"""

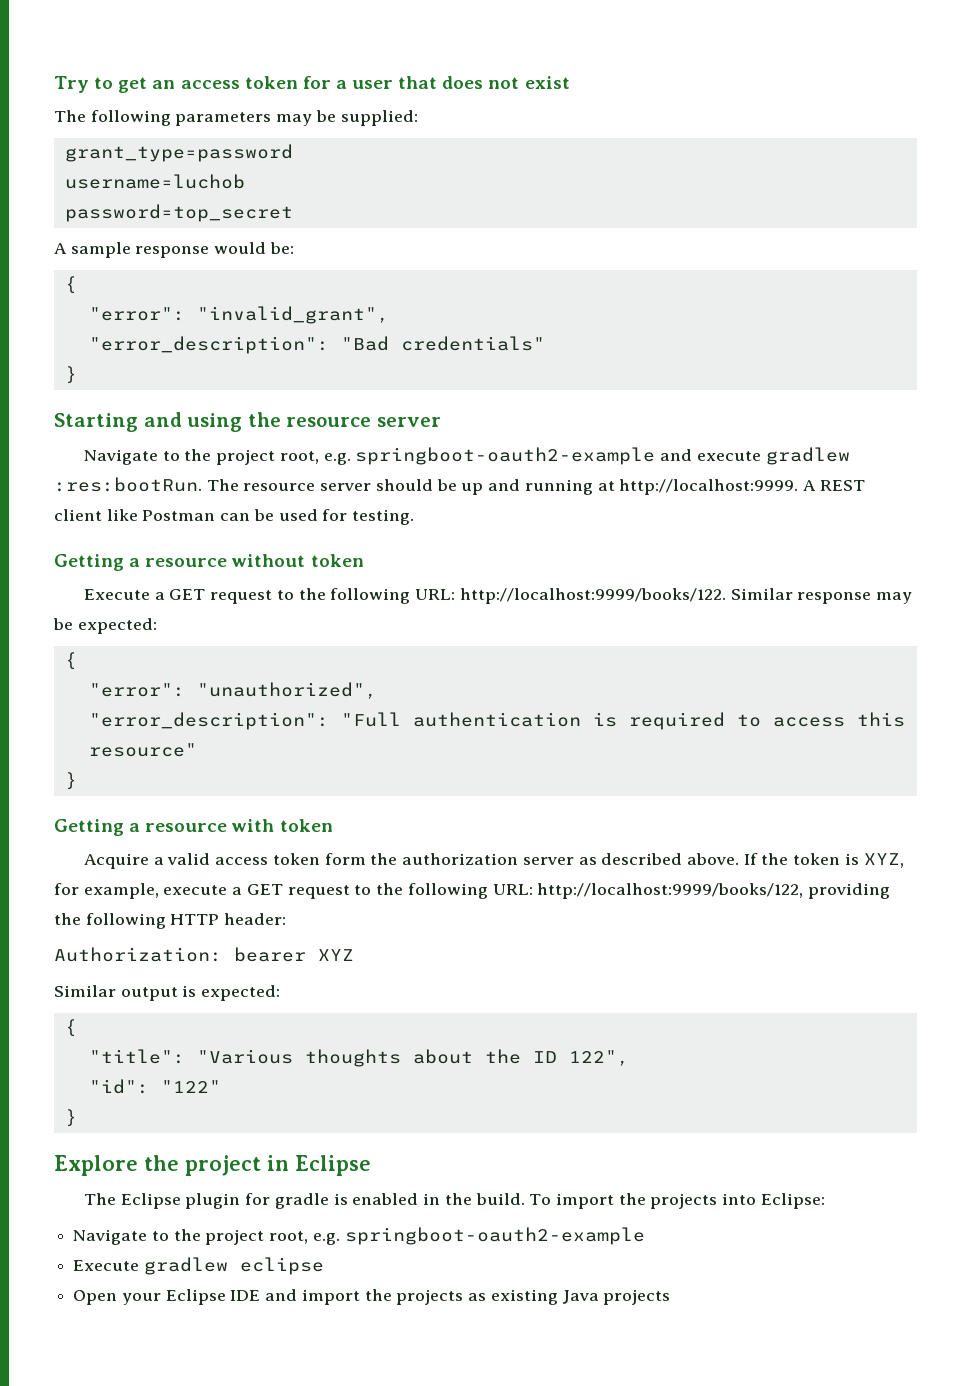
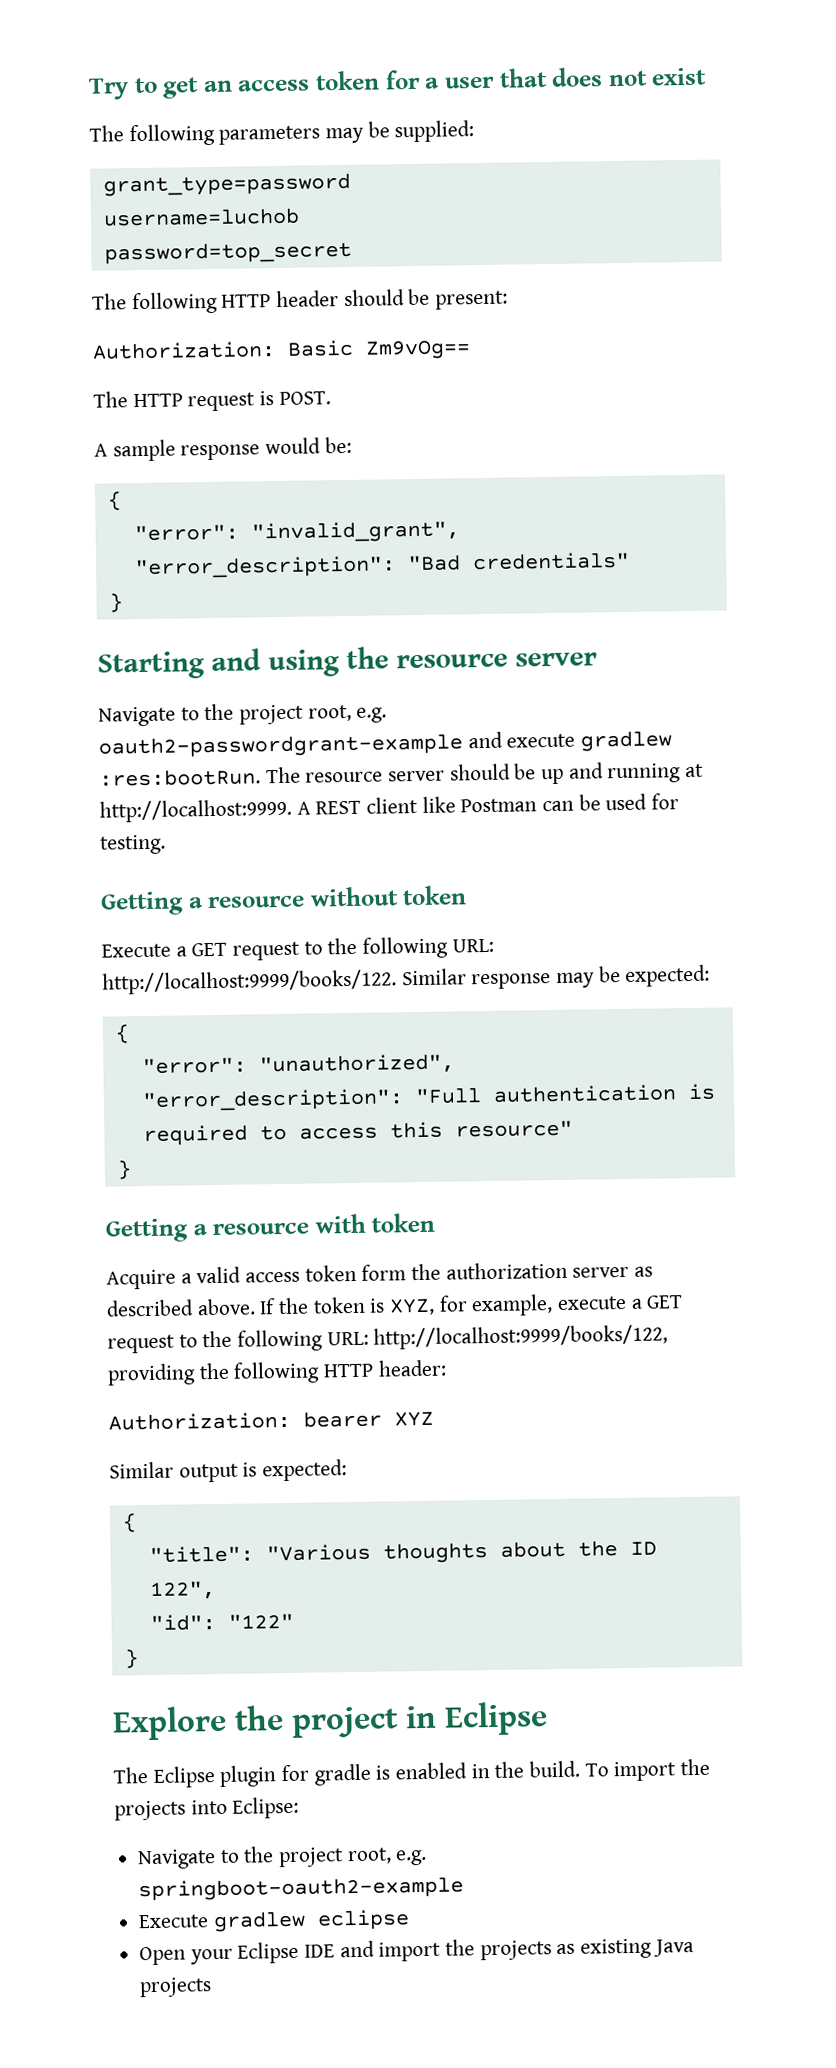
(293, 213) none -> [92,288,509,315] [92,339,471,360] [93,391,331,412] // The following HTTP header should be present: // Authorization: Basic Zm9vOg== // The HTTP request is POST.
[355,447,656,465] springboot-oauth2-example -> [98,733,463,759] oauth2-passwordgrant-example

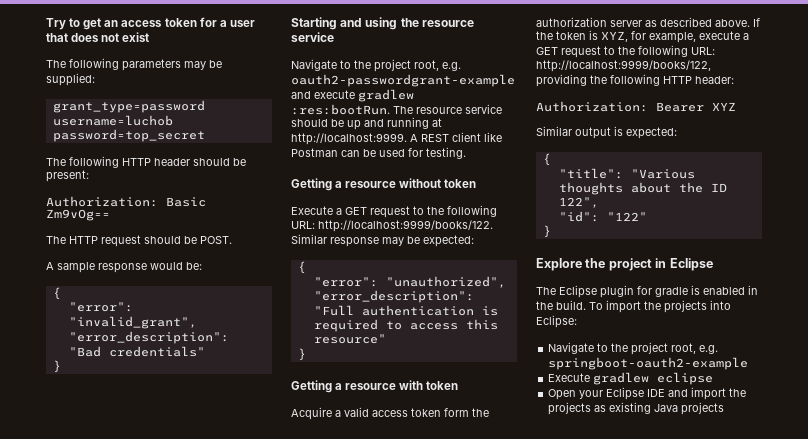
[259,391,275,406] is -> [144,236,197,244] should be
[515,652,597,667] server -> [291,32,334,42] service
[388,770,446,782] server -> [465,104,502,114] service
[303,1410,382,1428] bearer -> [656,102,704,112] Bearer

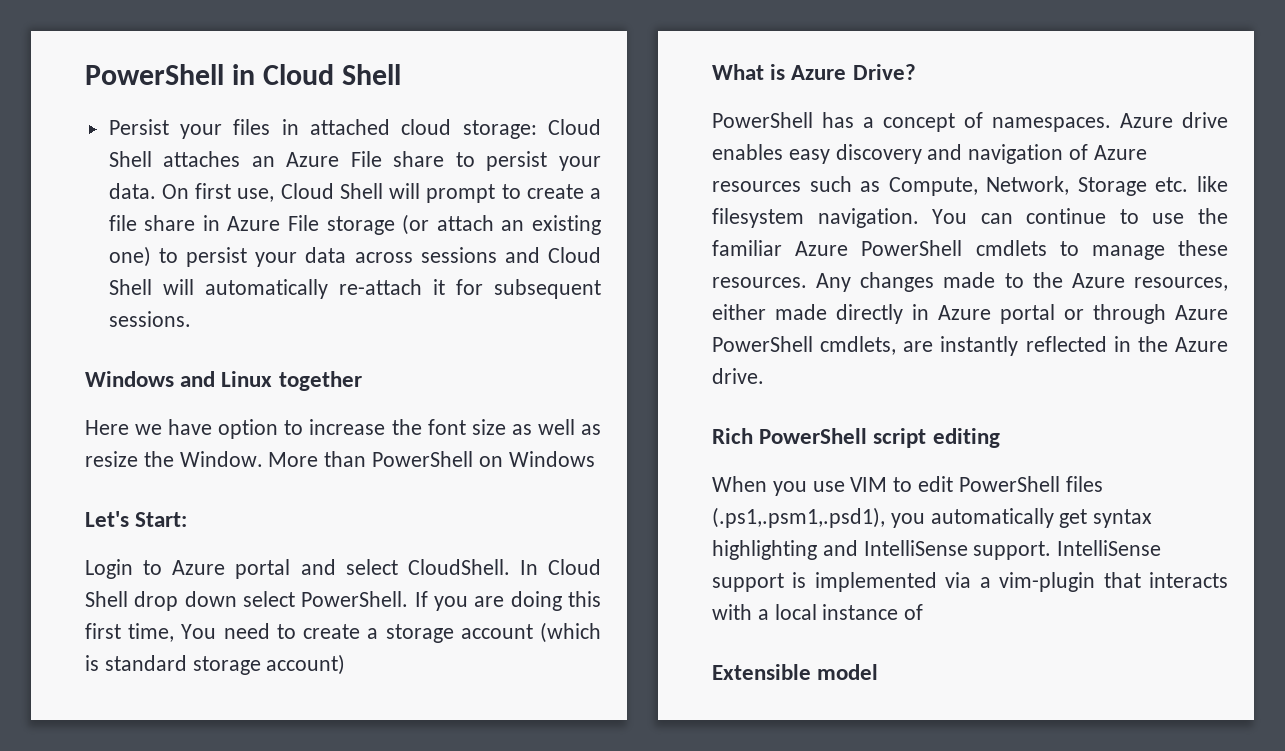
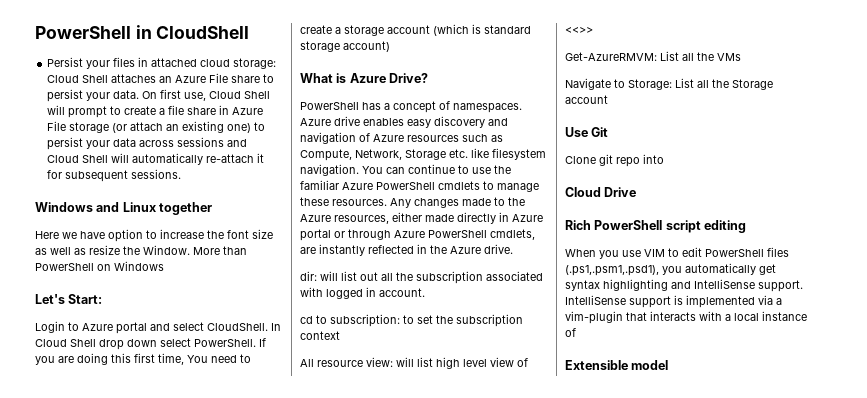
[262,64,401,85] Cloud Shell -> [156,26,250,39] CloudShell
(764, 376) none -> [300,271,543,284] [300,287,425,299] [300,314,523,327] [300,331,340,340] [300,357,528,369] [565,27,593,34] [565,51,741,61] [565,78,773,90] [565,95,608,104] [565,127,609,137] [565,154,664,167] [565,187,637,197] // dir: will list out all the subscription associated with logged in account. // cd to subscription: to set the subscription context // All resource view: will list high level view of <<>> // Get-AzureRMVM: List all the VMs // Navigate to Storage: List all the Storage account // Use Git // Clone git repo into // Cloud Drive

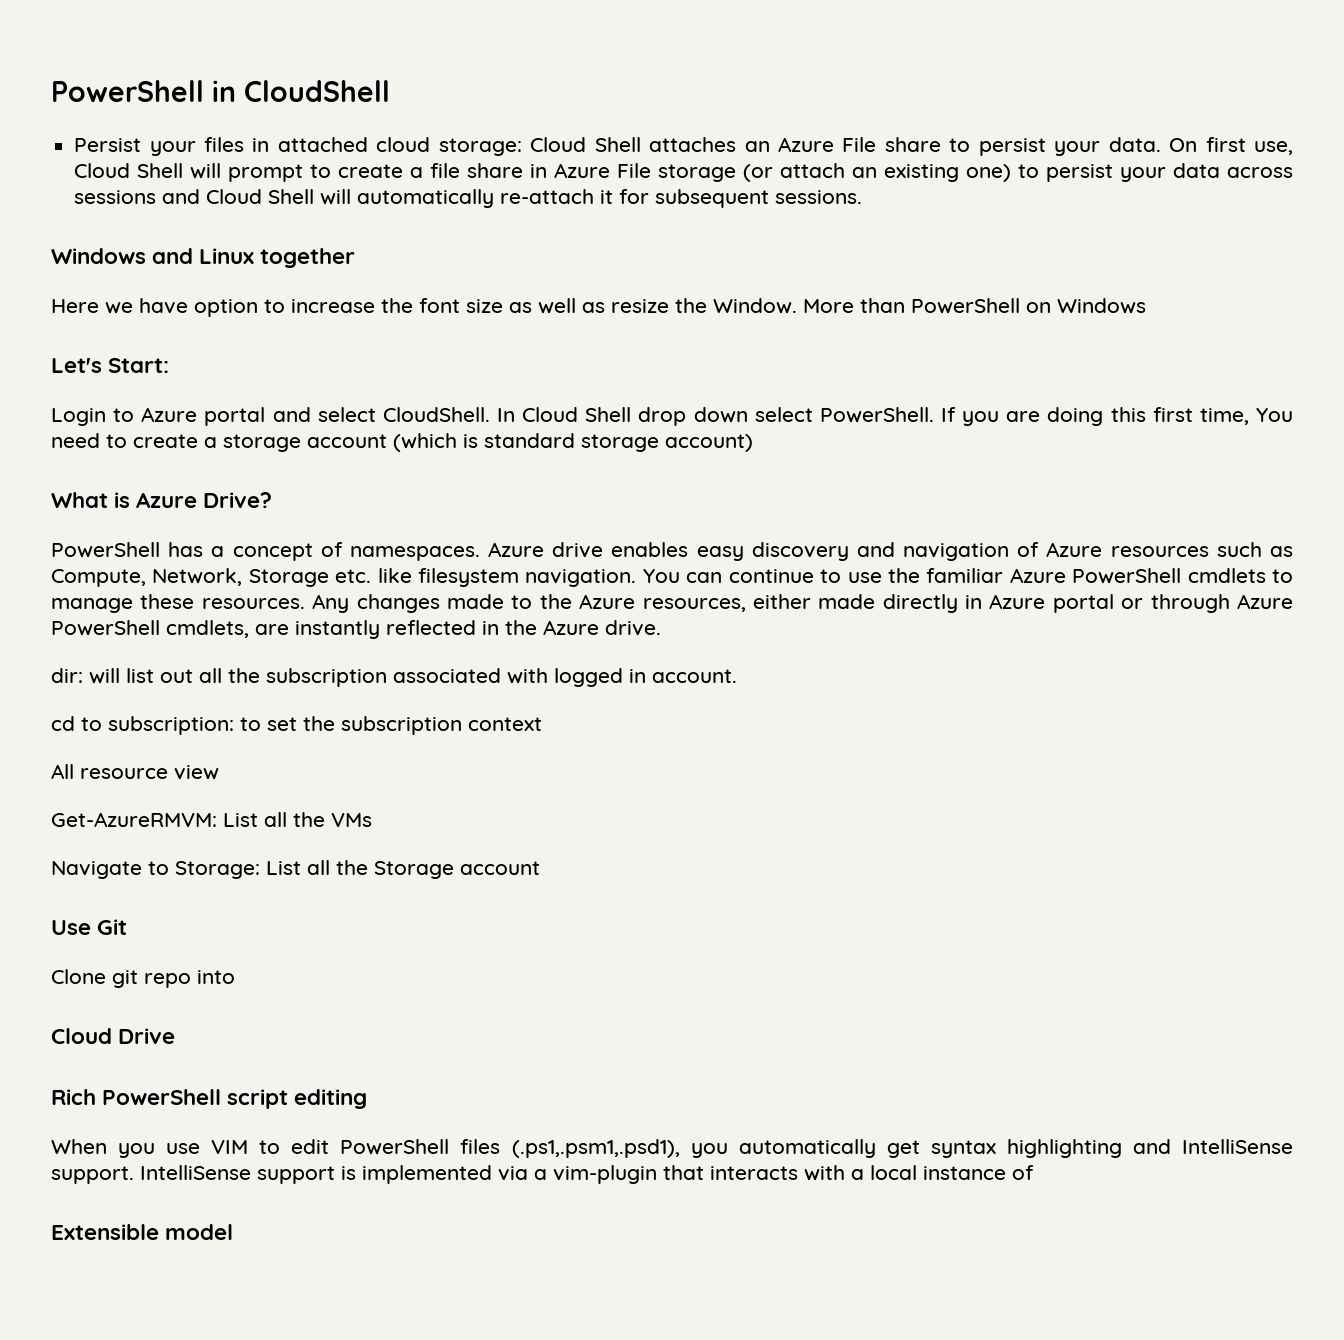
[366,357,487,369] view: will list high level -> (168, 773) none
[517,358,528,367] [565,27,593,34] of <<>> -> (219, 772) none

"""

_About this task_.
Exact reproduction is required. Output only the lines from the one with "[388,770,446,782] server ->" through the end of the listing above, both ends included, and no pictures.

_Answer below_.
[388,770,446,782] server -> [465,104,502,114] service
[303,1410,382,1428] bearer -> [656,102,704,112] Bearer

[262,64,401,85] Cloud Shell -> [156,26,250,39] CloudShell
(764, 376) none -> [300,271,543,284] [300,287,425,299] [300,314,523,327] [300,331,340,340] [300,357,528,369] [565,27,593,34] [565,51,741,61] [565,78,773,90] [565,95,608,104] [565,127,609,137] [565,154,664,167] [565,187,637,197] // dir: will list out all the subscription associated with logged in account. // cd to subscription: to set the subscription context // All resource view: will list high level view of <<>> // Get-AzureRMVM: List all the VMs // Navigate to Storage: List all the Storage account // Use Git // Clone git repo into // Cloud Drive

[366,357,487,369] view: will list high level -> (168, 773) none
[517,358,528,367] [565,27,593,34] of <<>> -> (219, 772) none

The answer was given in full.